AIM OF THE TASK => Return each line of the listing that contains the string "discount".

(EXTRACTED INFORMATION begins)

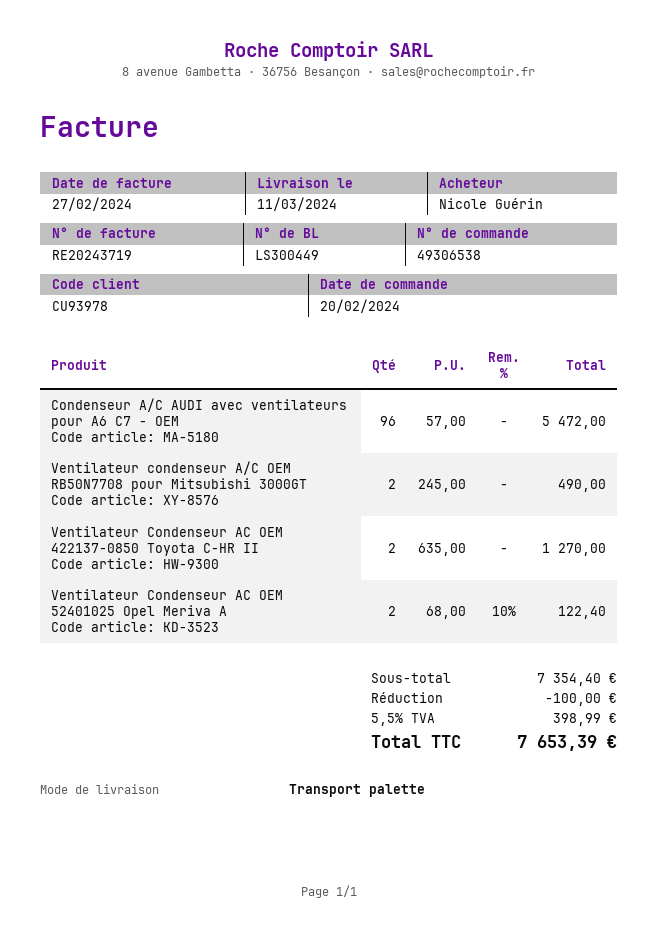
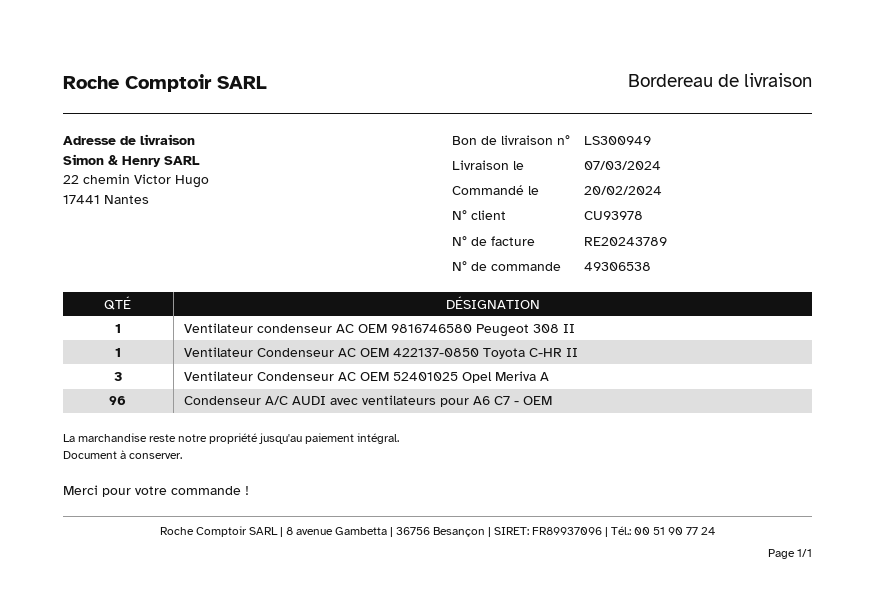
delivery note number: LS300449 -> LS300949
delivery date: 2024-03-11 -> 2024-03-07
invoice number: RE20243719 -> RE20243789
Ventilateur condenseur A/C OEM RB50N7708 pour Mitsubishi 3000GT: 2 -> none
Ventilateur Condenseur AC OEM 422137-0850 Toyota C-HR II: 2 -> 1
Ventilateur Condenseur AC OEM 52401025 Opel Meriva A: 2 -> 3
Ventilateur condenseur AC OEM 9816746580 Peugeot 308 II: none -> 1

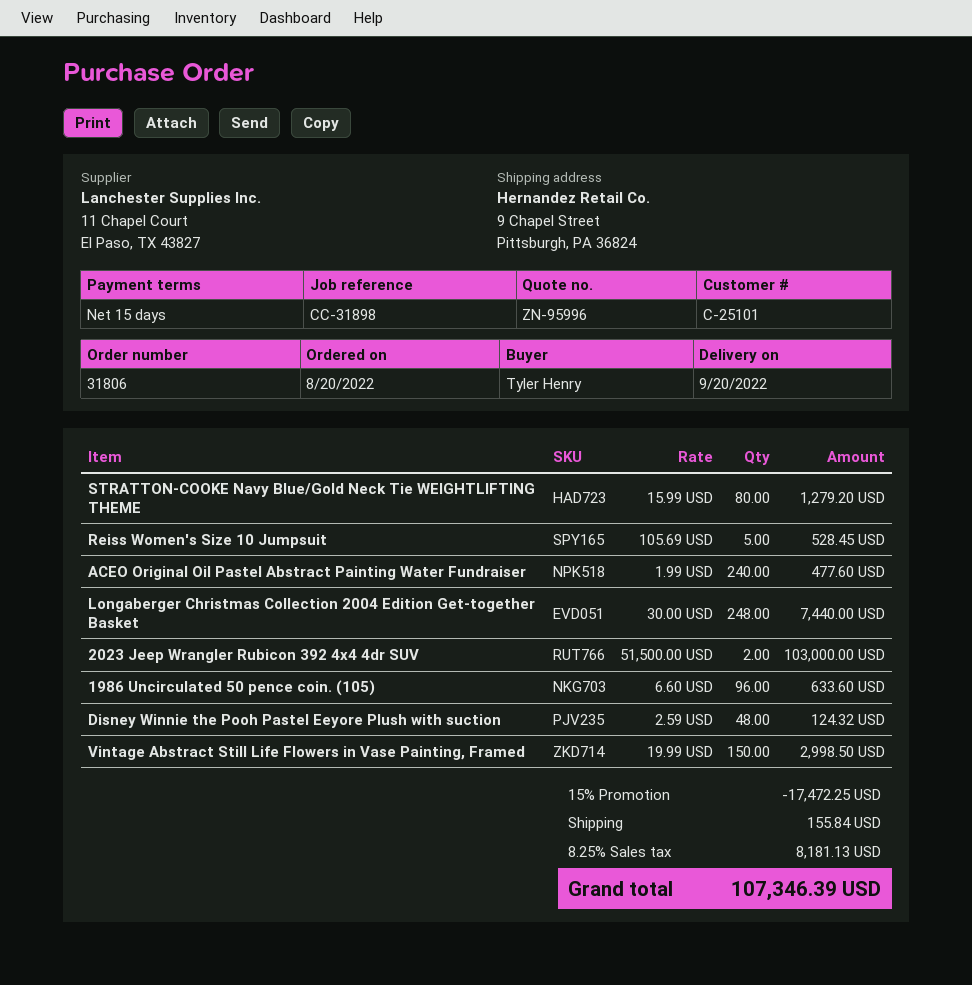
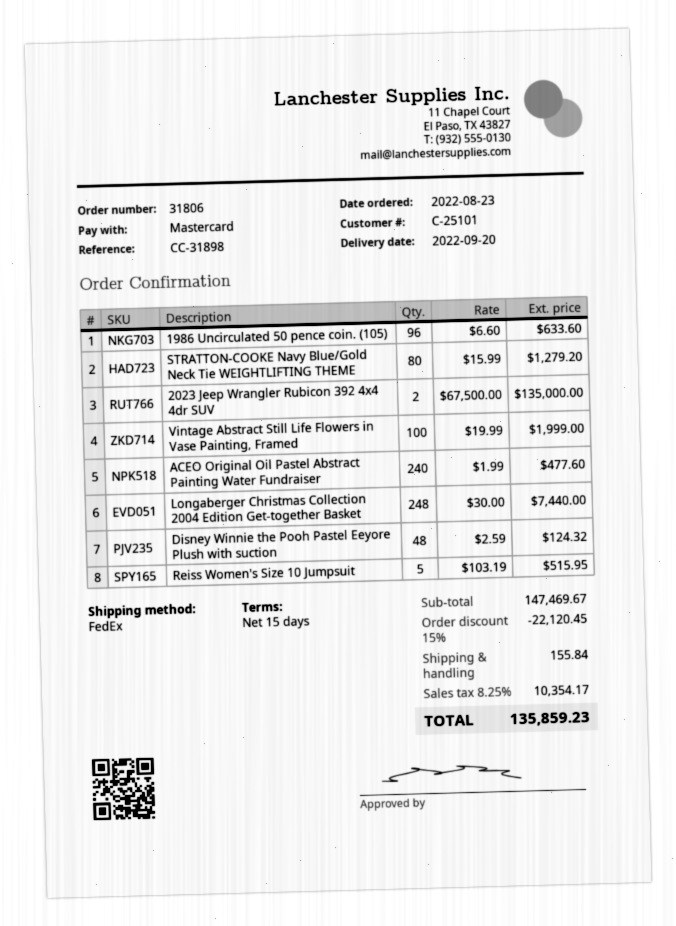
order date: 2022-08-20 -> 2022-08-23
Reiss Women's Size 10 Jumpsuit: 5 x 105.69 = 528.45 -> 5 x 103.19 = 515.95
2023 Jeep Wrangler Rubicon 392 4x4 4dr SUV: 2 x 51500.00 = 103000.00 -> 2 x 67500.00 = 135000.00
Vintage Abstract Still Life Flowers in Vase Painting, Framed: 150 x 19.99 = 2998.50 -> 100 x 19.99 = 1999.00
discount: 15% = 17472.25 -> 15% = 22120.45
tax: 8.25% = 8181.13 -> 8.25% = 10354.17
total: 107346.39 -> 135859.23

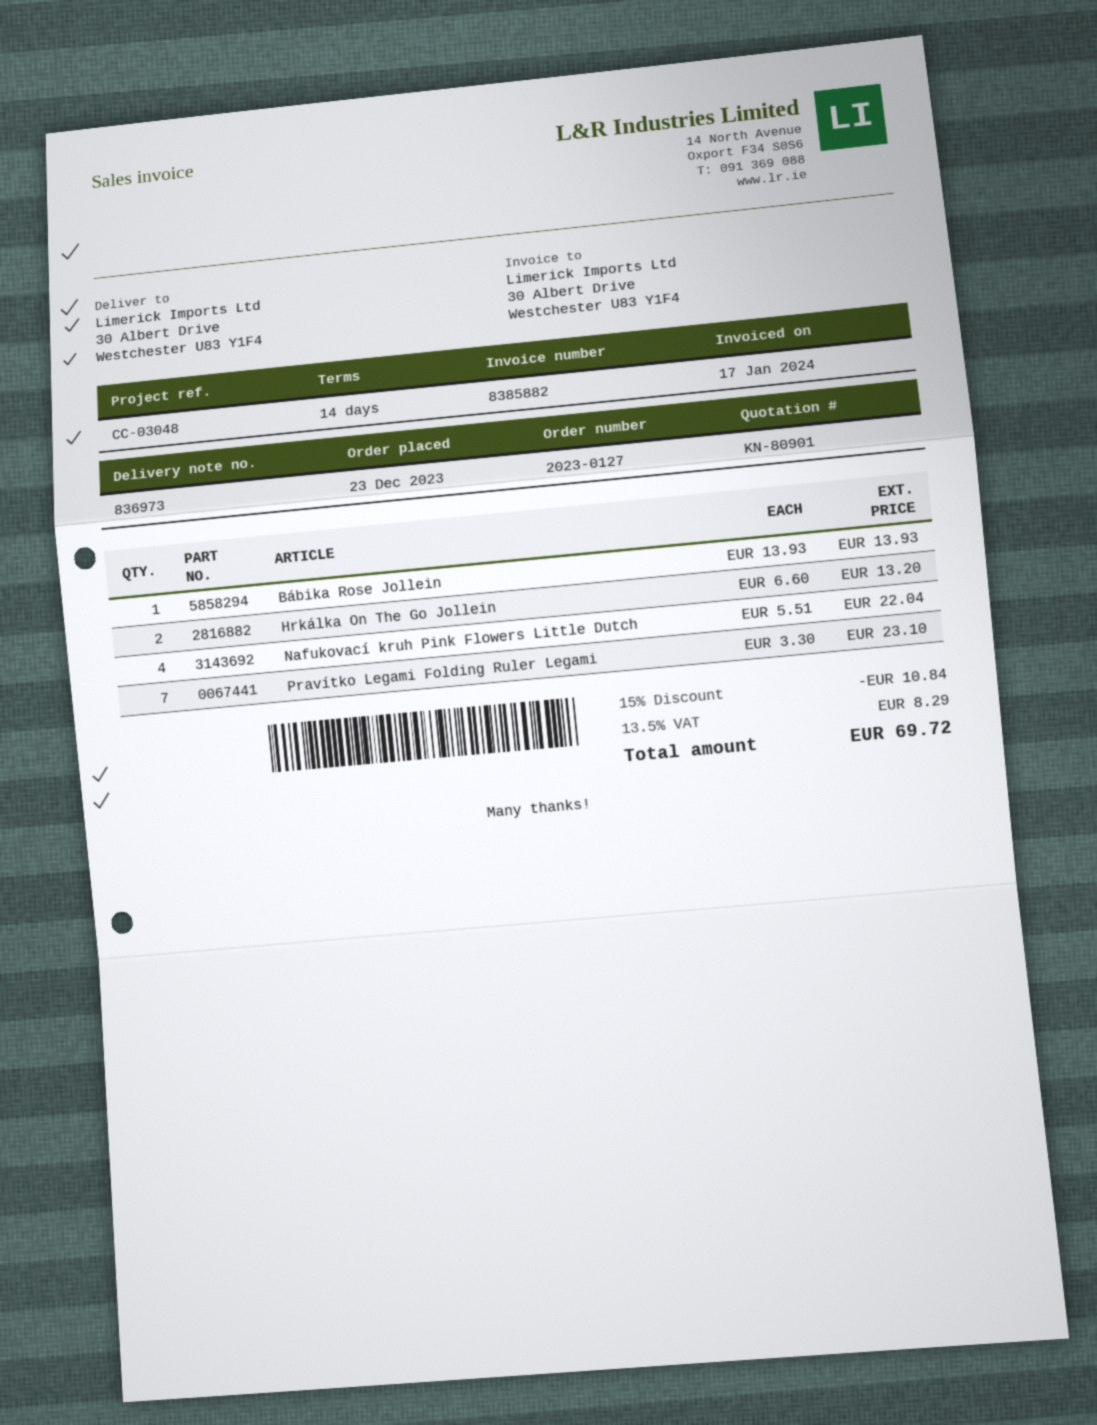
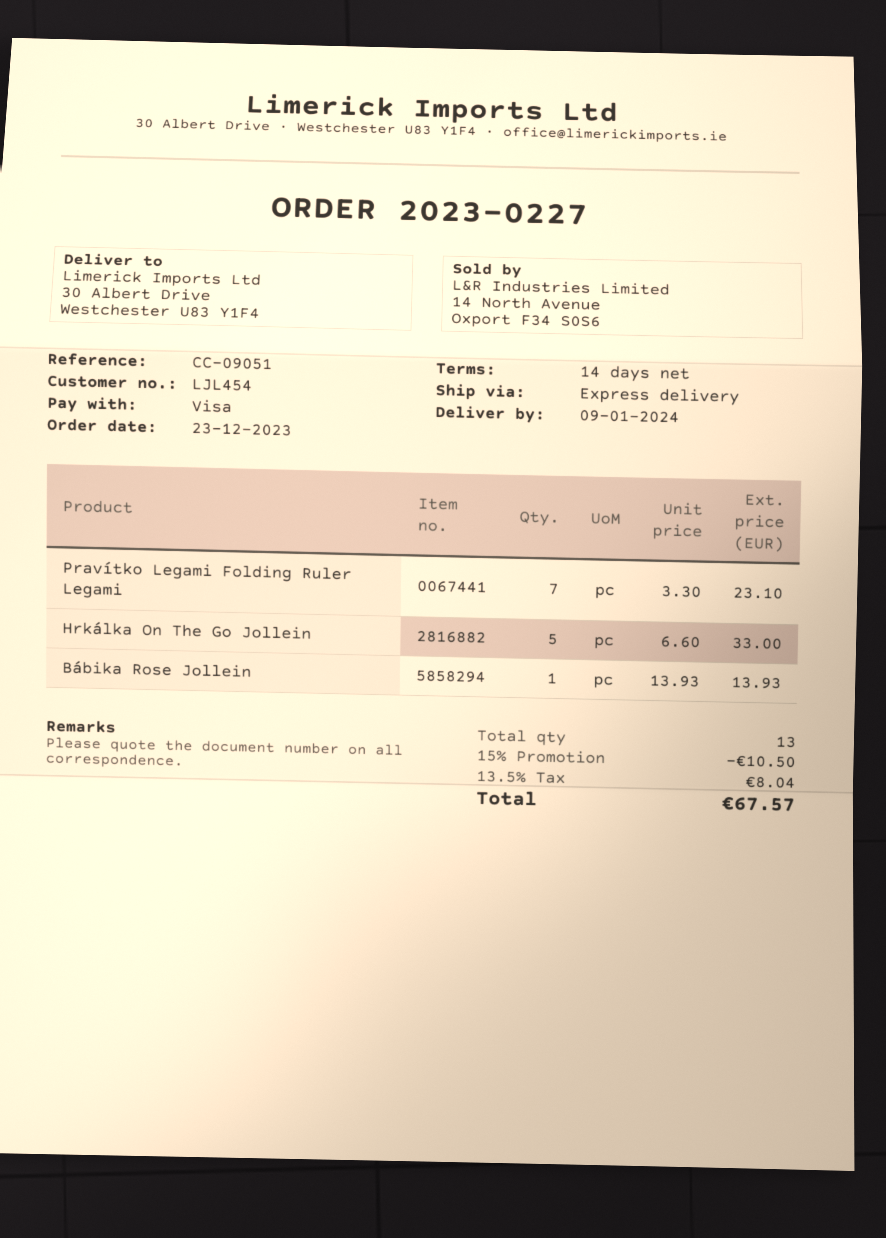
order number: 2023-0127 -> 2023-0227
reference: CC-03048 -> CC-09051
Hrkálka On The Go Jollein: 2 x 6.60 = 13.20 -> 5 x 6.60 = 33.00
Nafukovací kruh Pink Flowers Little Dutch: 4 x 5.51 = 22.04 -> none
discount: 15% = 10.84 -> 15% = 10.50
tax: 13.5% = 8.29 -> 13.5% = 8.04
total: 69.72 -> 67.57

(EXTRACTED INFORMATION ends)

RESULT OF THIS EXERCISE =>
discount: 15% = 17472.25 -> 15% = 22120.45
discount: 15% = 10.84 -> 15% = 10.50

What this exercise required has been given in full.